But it is not his advancing age he is too concerned about but the advance of modernity on his tribe, the Asurs.

Laldeo knows that after him there will be none to practice a traditional technology for iron smelting, a craft perfected by his forefathers but grown obsolete and economically unviable in an age of modern steel plants.

As a matter of fact, Laldeo is among the 22,000-odd left of the Asurs, one of the eight particularly vulnerable tribal groups (PVTGs) in Jharkhand.  The Unesco has listed the Asur language as “definitely endangered” with only 7,000 speakers left.

“Our hunting, our economy and even our festivities were interlinked to iron smelting. Today, everything is gone,” Laldeo said, his weather-beaten face contorting in anguish. […]

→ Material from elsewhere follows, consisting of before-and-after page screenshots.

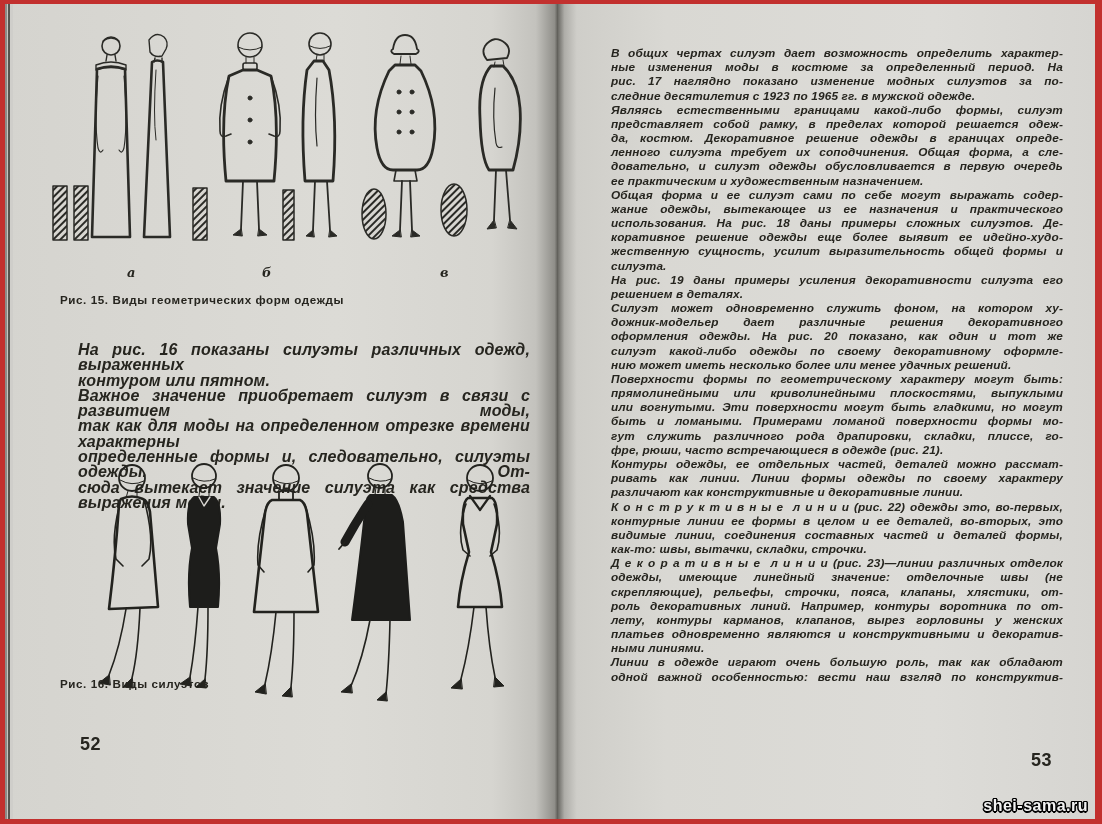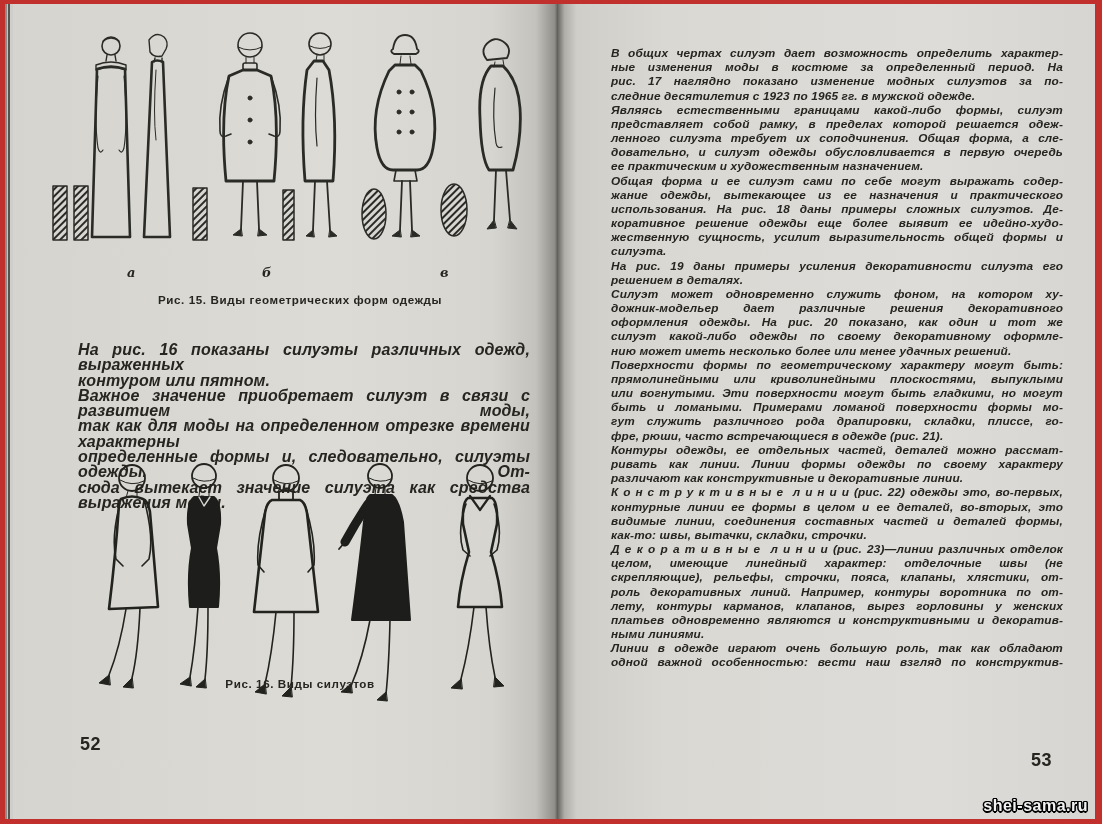"да, костюм. Декоративное решение одежды" div.tline { html: none -> <div>да, костюм. Декоративное решение одежды в границах опреде-</div> }
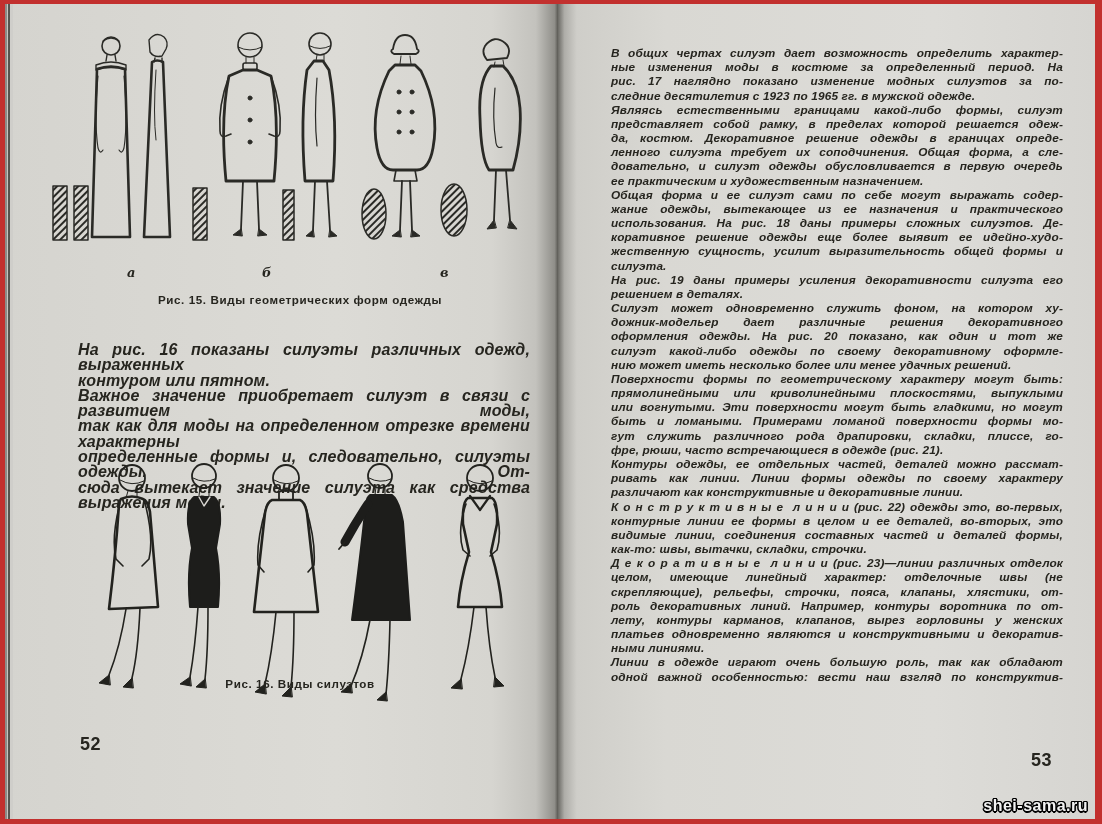"Рис. 15. Виды геометрических форм" .caption { text-align: center -> left }
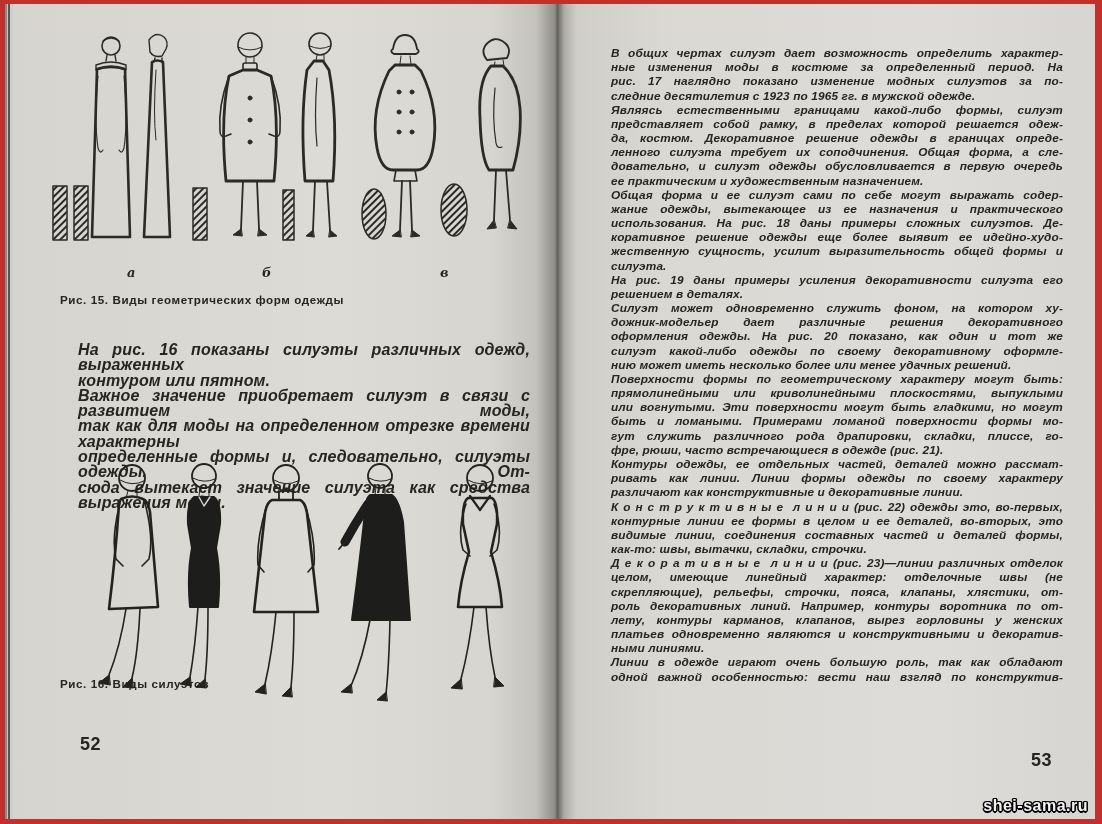"целом, имеющие линейный характер:" div.tline { text: целом, имеющие линейный характер -> одежды, имеющие линейный значение }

The Asurs were once hunter-gatherers whose life was closely linked to the forests they lived in. However, when the British enacted the Indian Forest Act in 1865, several tribes like the Asurs were cut off from their roots as the legislation restricted the use of forest-based products.

After independence, the Indian government too virtually forced these nomadic tribes to settle down and adopt an agrarian lifestyle. […]

Laldeo explained that their smelting method included putting crushed stones rich in iron ore and charcoal in a cylindrical furnace which is then fanned by deer-skin bellows. The iron was then used to make farming tools and household items and sold in nearby rural markets.

But today none of the tribesmen earn a living by making iron products and the younger Asurs have started working in the numerous bauxite mines in the hills of the Pat region. Some have even turned cultivators and agricultural labourers. […]

The Asurs still live in mud houses with roofs made of paddy straw and baked, curved mud tiles known as khapras. Power supply is restricted to a few hours in the day but there is no mobile phone network.

The nearest community health centre is 50km away while villagers have to trudge for more than four km up and down a steep, narrow route to get potable water.

According to the Asurs – who worship the forests as a life-giving force – the big mining companies have been exploiting resources from their land but never bothered to give anything back. […]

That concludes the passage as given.